··· Information given

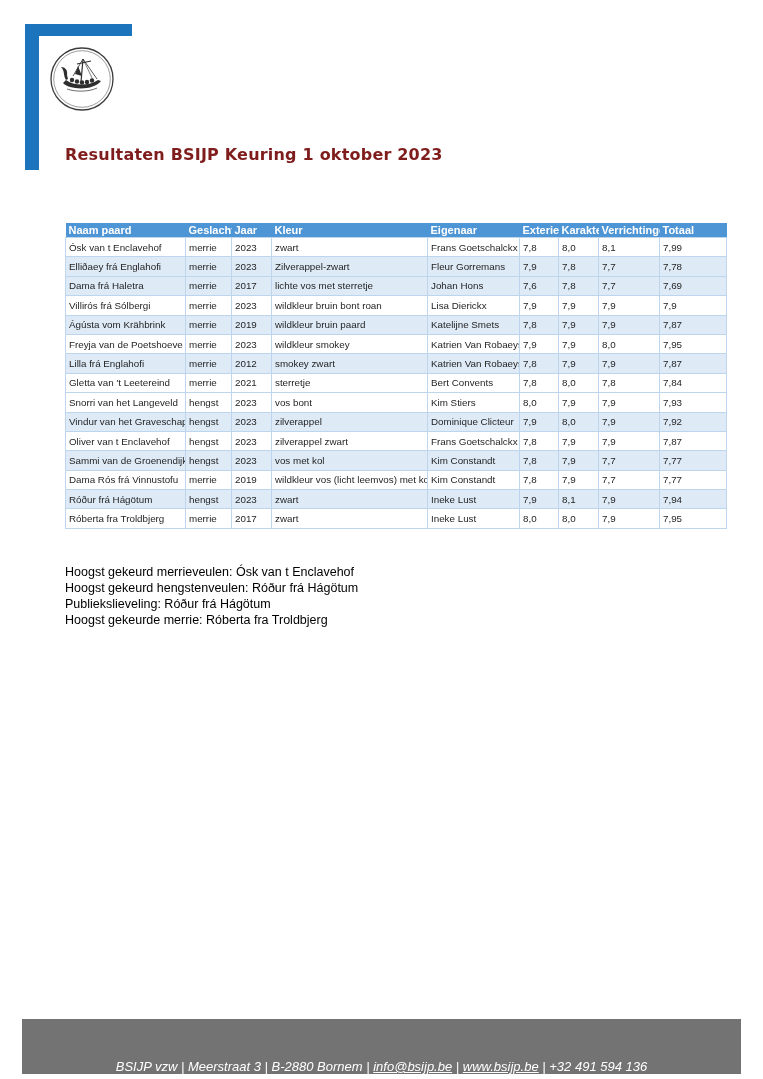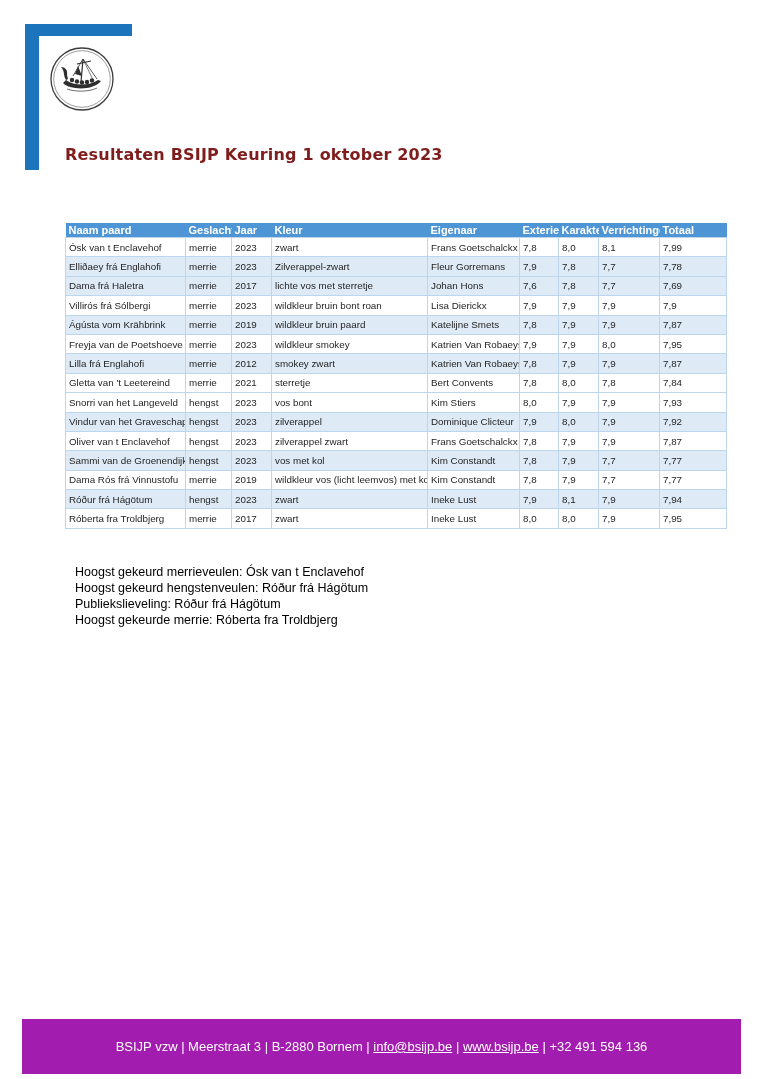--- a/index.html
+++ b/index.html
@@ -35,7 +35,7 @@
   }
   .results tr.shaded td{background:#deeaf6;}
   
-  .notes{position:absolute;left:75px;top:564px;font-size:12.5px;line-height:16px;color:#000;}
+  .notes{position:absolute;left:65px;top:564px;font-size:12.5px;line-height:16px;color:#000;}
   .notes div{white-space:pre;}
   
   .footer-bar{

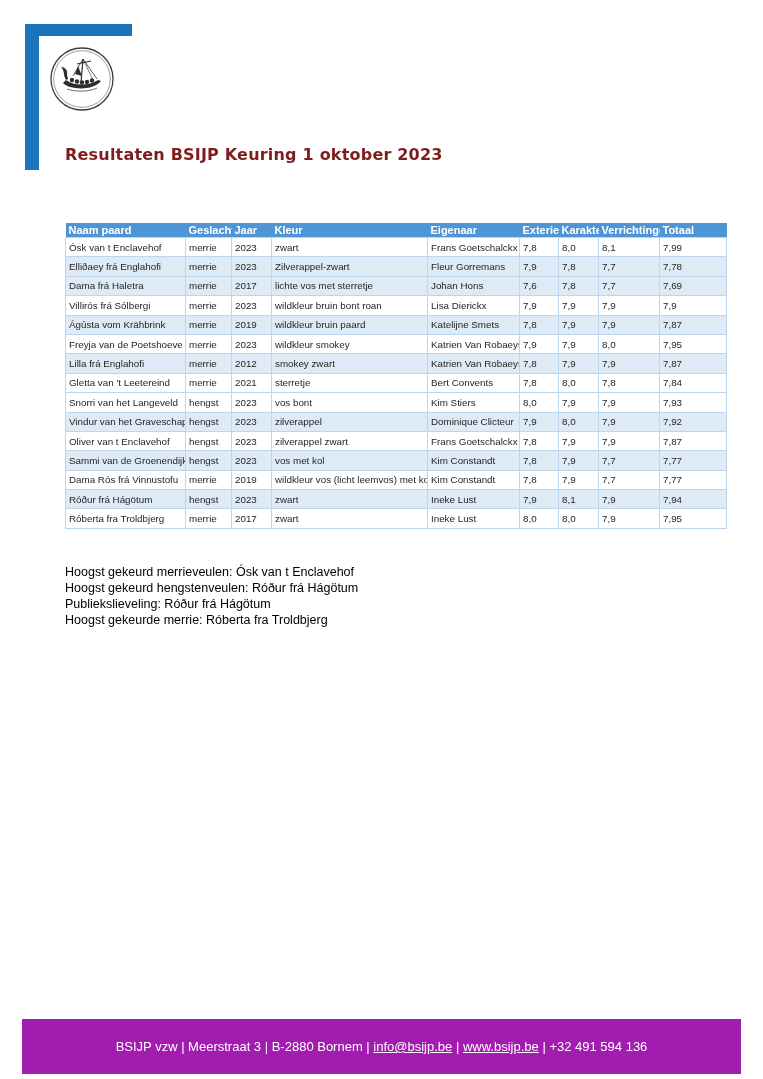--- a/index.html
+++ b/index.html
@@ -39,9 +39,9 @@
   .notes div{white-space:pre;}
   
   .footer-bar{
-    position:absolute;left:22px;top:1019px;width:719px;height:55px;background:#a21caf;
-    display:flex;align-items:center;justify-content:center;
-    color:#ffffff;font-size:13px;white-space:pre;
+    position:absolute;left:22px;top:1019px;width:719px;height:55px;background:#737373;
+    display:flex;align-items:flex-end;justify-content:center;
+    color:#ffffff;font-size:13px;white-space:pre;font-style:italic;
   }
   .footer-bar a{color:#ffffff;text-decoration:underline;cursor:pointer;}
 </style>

······
··· Information given

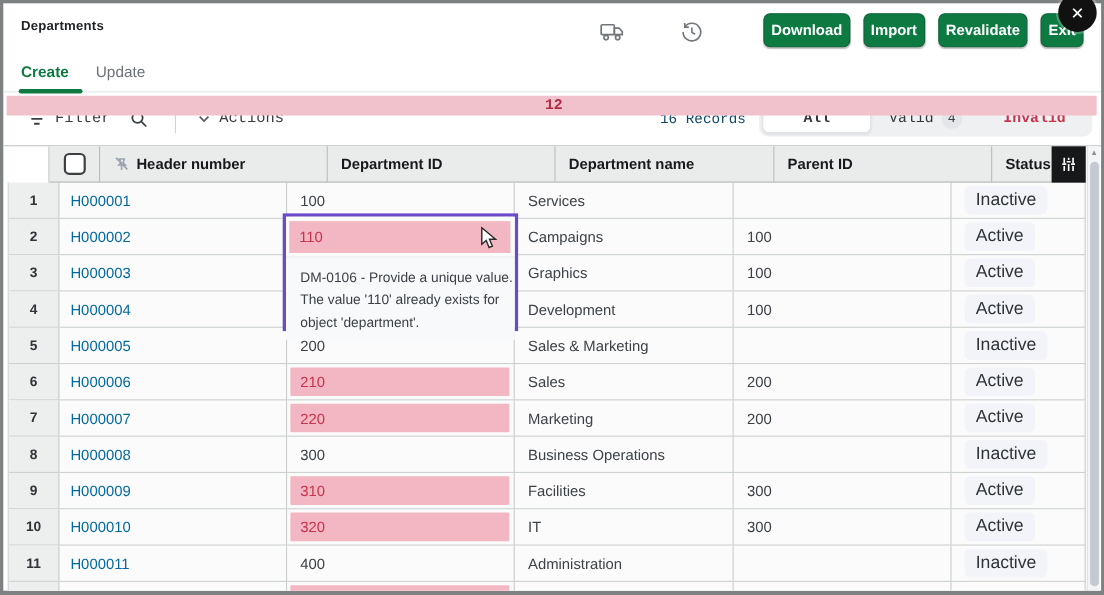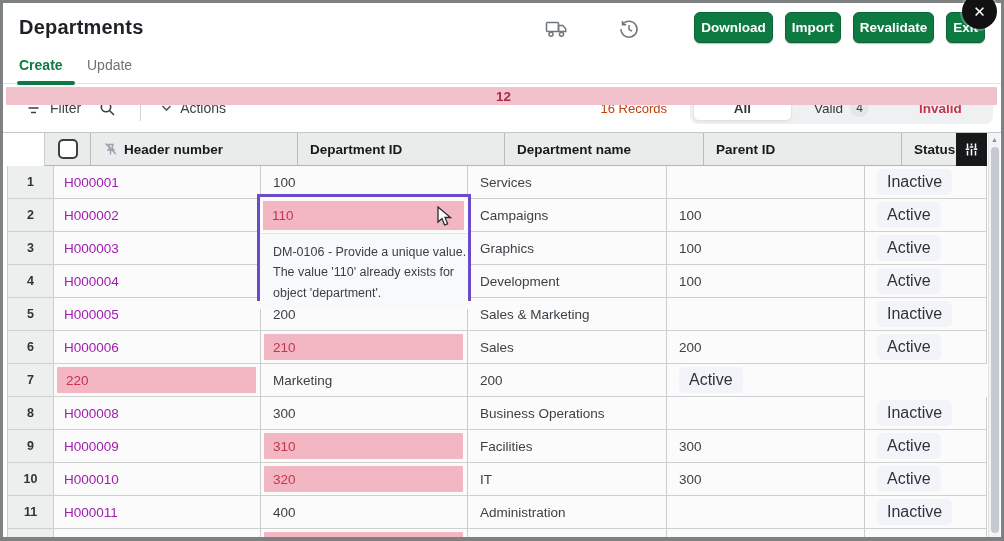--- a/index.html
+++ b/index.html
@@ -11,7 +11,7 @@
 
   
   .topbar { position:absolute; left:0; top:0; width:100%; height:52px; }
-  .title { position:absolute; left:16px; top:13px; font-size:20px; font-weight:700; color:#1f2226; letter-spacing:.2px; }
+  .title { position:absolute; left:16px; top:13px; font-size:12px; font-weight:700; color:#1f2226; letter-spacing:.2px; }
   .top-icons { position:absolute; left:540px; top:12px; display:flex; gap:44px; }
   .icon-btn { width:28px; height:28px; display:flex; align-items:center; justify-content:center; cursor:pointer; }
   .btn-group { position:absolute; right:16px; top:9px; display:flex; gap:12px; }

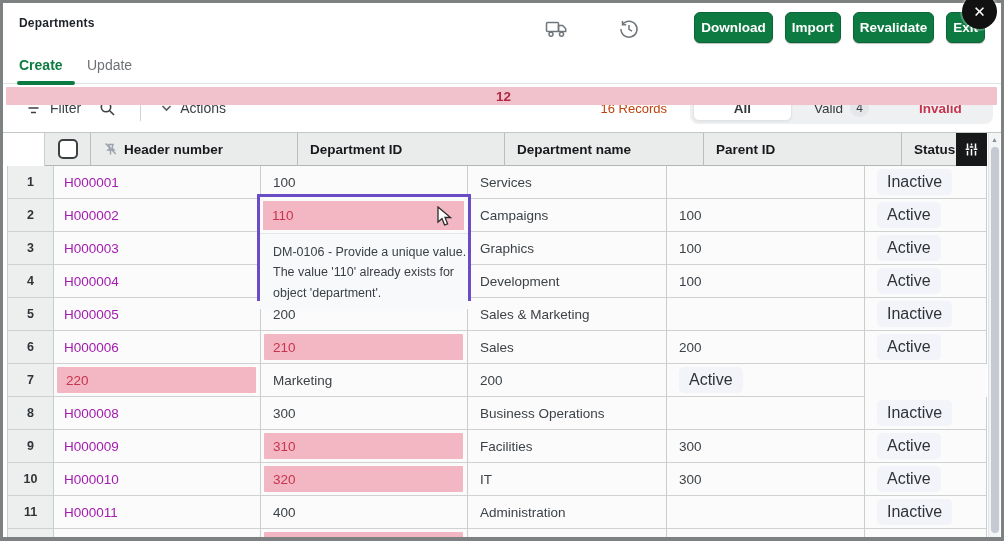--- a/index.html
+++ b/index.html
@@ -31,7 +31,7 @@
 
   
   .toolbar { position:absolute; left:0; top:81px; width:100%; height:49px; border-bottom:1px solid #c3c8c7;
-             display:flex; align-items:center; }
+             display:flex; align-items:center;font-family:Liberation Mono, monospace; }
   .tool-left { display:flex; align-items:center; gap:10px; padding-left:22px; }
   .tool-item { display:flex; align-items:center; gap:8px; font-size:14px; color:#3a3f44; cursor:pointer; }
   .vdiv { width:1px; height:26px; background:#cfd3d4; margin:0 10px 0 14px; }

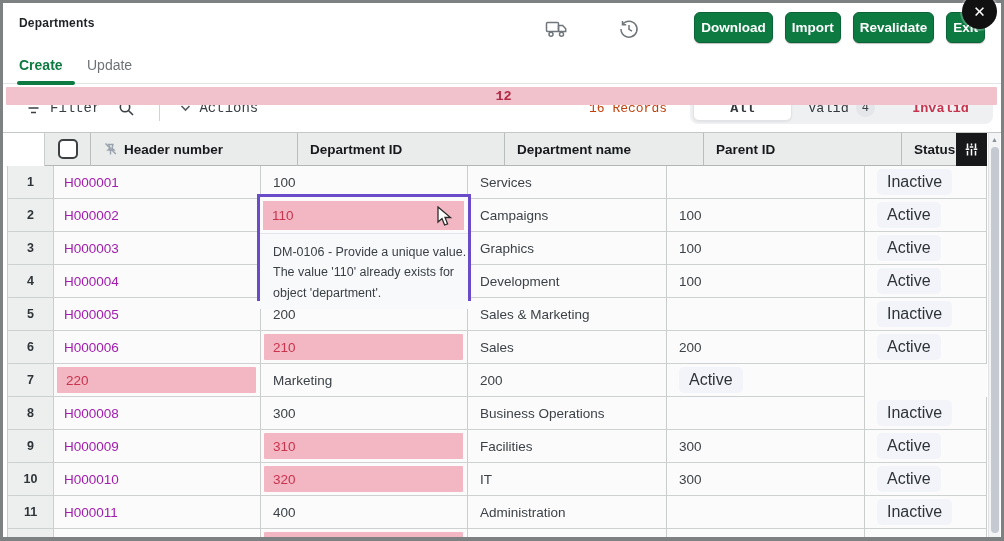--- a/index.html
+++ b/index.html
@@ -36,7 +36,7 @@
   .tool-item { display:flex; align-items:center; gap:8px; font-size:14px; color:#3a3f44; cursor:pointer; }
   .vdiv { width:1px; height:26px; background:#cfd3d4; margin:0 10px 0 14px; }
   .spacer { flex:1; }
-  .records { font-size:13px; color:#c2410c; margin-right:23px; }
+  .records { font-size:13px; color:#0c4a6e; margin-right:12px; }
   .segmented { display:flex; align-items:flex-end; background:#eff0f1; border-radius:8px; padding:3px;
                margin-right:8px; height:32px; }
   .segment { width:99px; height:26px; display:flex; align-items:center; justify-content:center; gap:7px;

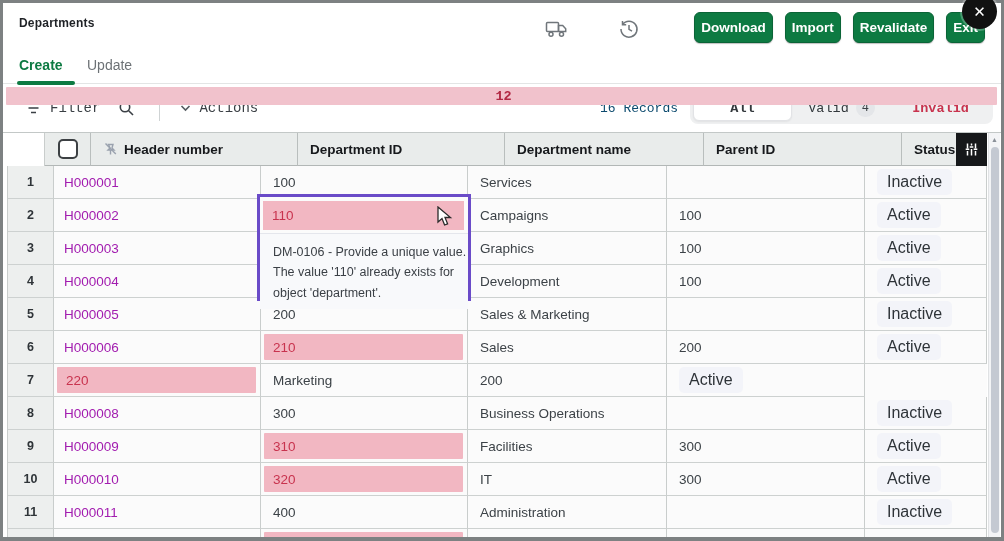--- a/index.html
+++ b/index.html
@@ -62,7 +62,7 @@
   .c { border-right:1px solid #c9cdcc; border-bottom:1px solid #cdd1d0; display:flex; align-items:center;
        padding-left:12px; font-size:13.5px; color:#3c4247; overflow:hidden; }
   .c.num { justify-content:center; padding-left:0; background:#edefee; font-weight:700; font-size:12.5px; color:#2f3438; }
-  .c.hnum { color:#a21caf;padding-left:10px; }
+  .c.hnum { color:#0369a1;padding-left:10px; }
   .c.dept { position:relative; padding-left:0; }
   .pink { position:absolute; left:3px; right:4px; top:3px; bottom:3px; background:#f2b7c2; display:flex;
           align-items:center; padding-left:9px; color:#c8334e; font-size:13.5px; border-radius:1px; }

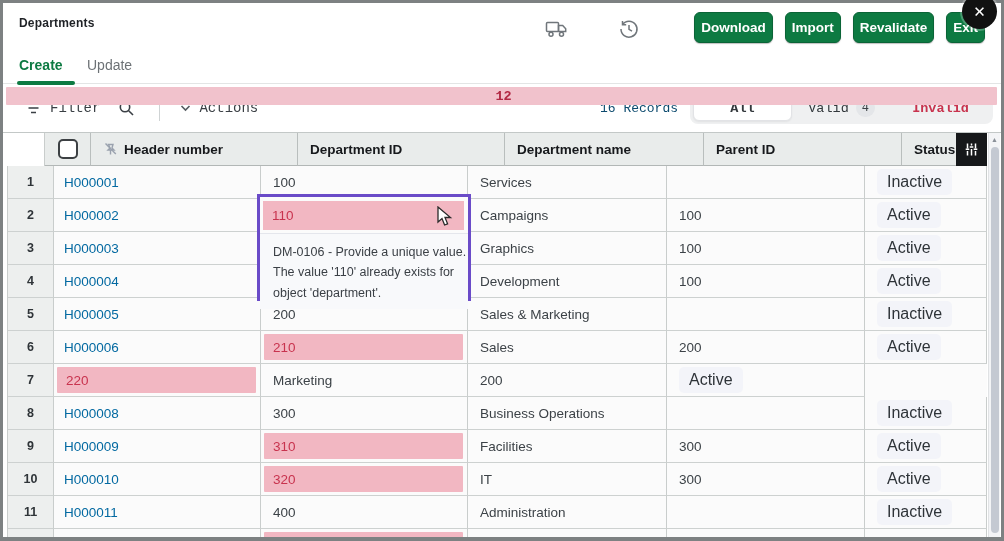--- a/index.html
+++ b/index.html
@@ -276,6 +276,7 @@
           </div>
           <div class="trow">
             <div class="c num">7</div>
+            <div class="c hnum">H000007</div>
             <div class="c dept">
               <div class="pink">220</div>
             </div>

······

• **Task details**
From the entries above, copy out every line where the string "title" appears.

• **Response area**
-  .title { position:absolute; left:16px; top:13px; font-size:20px; font-weight:700; color:#1f2226; letter-spacing:.2px; }
+  .title { position:absolute; left:16px; top:13px; font-size:12px; font-weight:700; color:#1f2226; letter-spacing:.2px; }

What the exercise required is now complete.